About 177,000 adults 65 and older in the U.S. are hospitalized with RSV each year.  An estimated 14,000 cases result in death.
About 177,000 adults 65 and older in the U.S. are hospitalized with RSV each year. An estimated 14,000 cases result in death.

Many kids in Texas get RSV each year, but adults 65 and older also are at high risk for the virus. The FDA has approved new vaccines against RSV for older adults. KERA’s Sam Baker talks about the vaccines with Dr. Donna Casey, an internal medicine physician with Texas Health Presbyterian Hospital Dallas.

About RSV

Respiratory syncytial virus. This is a very old virus. The CDC identified it in the 1960s and we see it constantly. It's worse in the fall and winter months, but we see it especially in children because it's so contagious. Kids tend to spread it because they don't have as good sanitation habits as adults.

But it also impacts adults as well?

Yes. Unlike children who have robust immune responses, most older people over 65 especially have a weakened immune system from chronic diseases.

And there are chronic diseases that make you have a tipping point. For instance, we see a lot of people with flu that get hospitalized and have congestive heart failure exacerbations or even heart attacks, because when your body gets stressed, all those little things can be magnified.

And a lot of Texas households are multigenerational. You see grandparents and children living close to each other who are also living in the same house. So, we really want to protect these vulnerable people.

We've had approval for vaccines from GSK and Pfizer that are aimed at adults ages 60 and older. How exactly do they work and fight against RSV?

There's an F protein, and they target different proteins, which helps the virus bind to your cells. These vaccines are pretty effective against the virus.

In GlaxoSmithKline's study, 12,500 people got a placebo and 12,500 people got the vaccine. They realized after one year the effectiveness against severe RSV was 94%. And against RSV, overall, it was 84%, which is amazing because as people know, the flu vaccine, which is highly recommended, is only about 50% effective.

And I might mention with the vaccine, the major side effect is having some body aches, but that's actually because you are making an immune response to the virus. We get that immune complex response where people are when you make the antibodies, you get that kind of ickiness overall. But nobody had any severe consequences from getting the vaccine.

This is a big game-changer?

Yes. And I know that people have virus fatigue, quote unquote.

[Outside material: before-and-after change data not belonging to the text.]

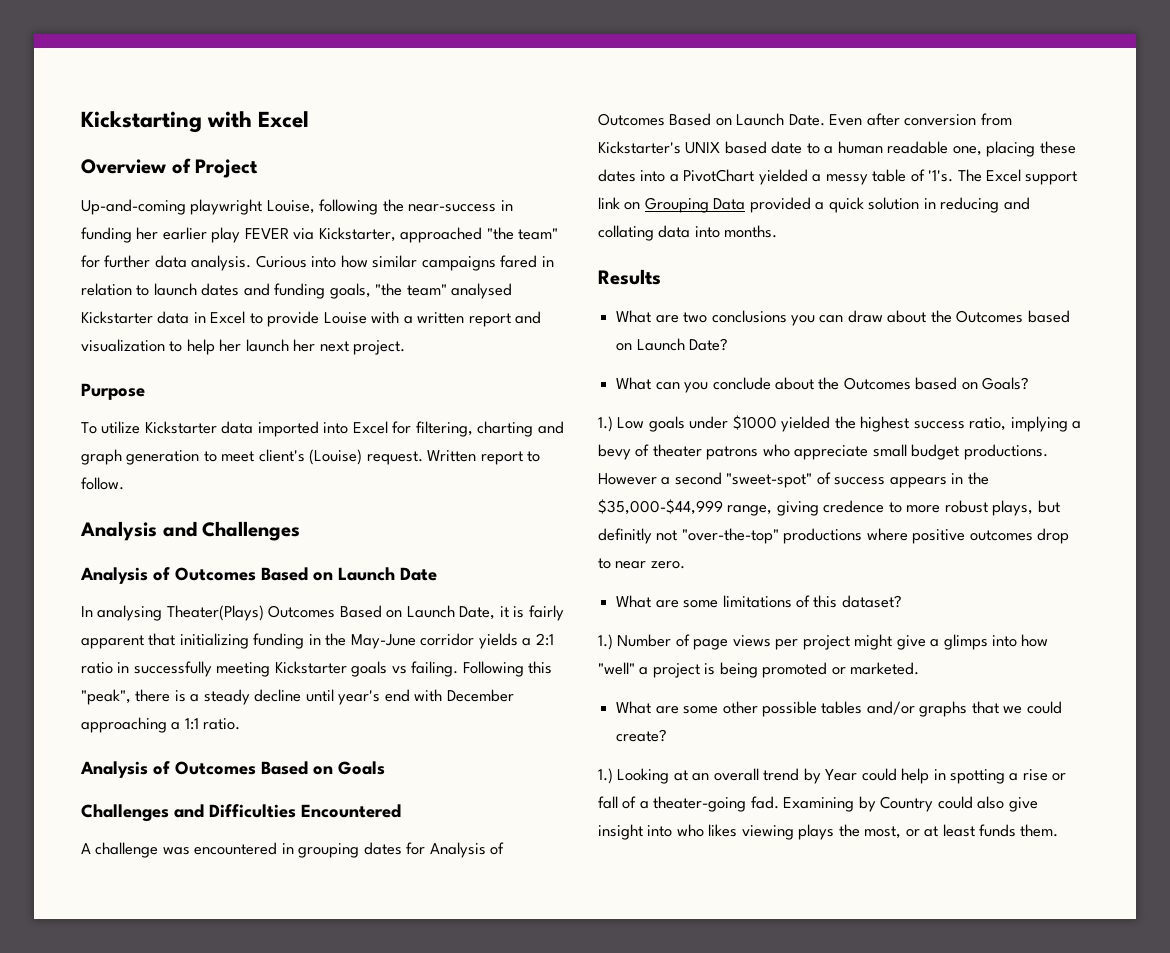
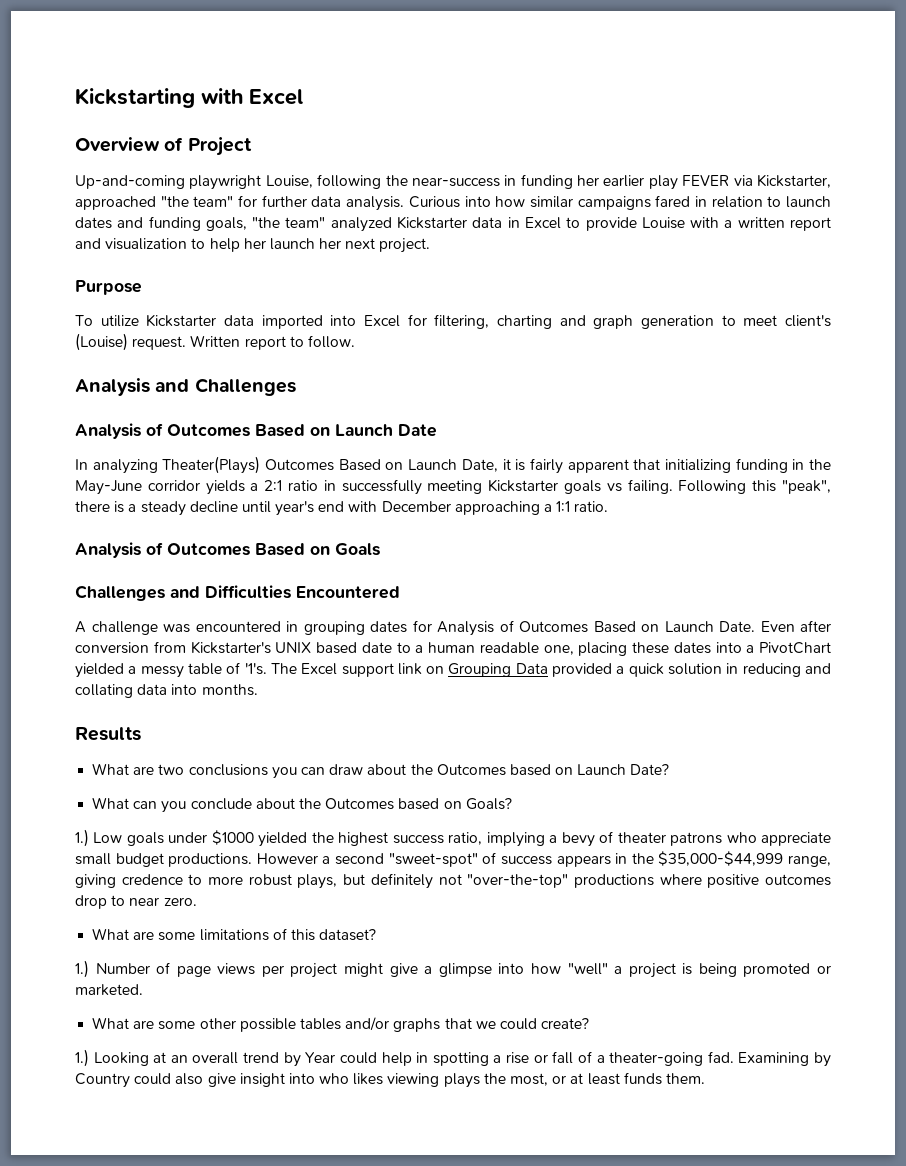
- Curious into how similar campaigns fared in relation to launch dates and funding goals, "the team" analysed Kickstarter data in Excel to provide Louise with a written report and visualization to help her launch her next project.
+ Curious into how similar campaigns fared in relation to launch dates and funding goals, "the team" analyzed Kickstarter data in Excel to provide Louise with a written report and visualization to help her launch her next project.
- In analysing Theater(Plays) Outcomes Based on Launch Date, it is fairly apparent that initializing funding in the May-June corridor yields a 2:1 ratio in successfully meeting Kickstarter goals vs failing.
+ In analyzing Theater(Plays) Outcomes Based on Launch Date, it is fairly apparent that initializing funding in the May-June corridor yields a 2:1 ratio in successfully meeting Kickstarter goals vs failing.
- However a second "sweet-spot" of success appears in the $35,000-$44,999 range, giving credence to more robust plays, but definitly not "over-the-top" productions where positive outcomes drop to near zero.
+ However a second "sweet-spot" of success appears in the $35,000-$44,999 range, giving credence to more robust plays, but definitely not "over-the-top" productions where positive outcomes drop to near zero.
- 1.) Number of page views per project might give a glimps into how "well" a project is being promoted or marketed.
+ 1.) Number of page views per project might give a glimpse into how "well" a project is being promoted or marketed.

Do you anticipate people saying “another one”? And “I don't know if I want to deal with this. Maybe I want to wait a while to see how other people respond to it?”

I do anticipate that. But in my patient population, I take care of a lot of sick people with complex diseases. This seems like a low-hanging fruit, an easy thing to protect our older population.

Can you take or should you take the RSV vaccine with, say, the flu vaccine? 

I'm going to say no. In anecdotal analysis, you want to give your body time to make antibodies to one thing at a time and not overwhelm it. And in one small analysis where they did do a flu vaccine and the RSV vaccine at the same time, people did not do as well.

The vaccines aren't expected to go into use until the fall. How should you protect yourself against RSV in the meantime?

Just basic smart precautions for infectious diseases, washing your hands, because, by the way, you can get a droplet of this on your hand from a surface, and rubbing your nose - which we all do because we have seasonal allergies in Texas - and give yourself the virus. It’s not just spread through droplets in the air. And just being smart, right? If somebody's sick, especially small children that tend not to have a high fever, you know, like they're sneezing and coughing, just being having good sanitary precautions.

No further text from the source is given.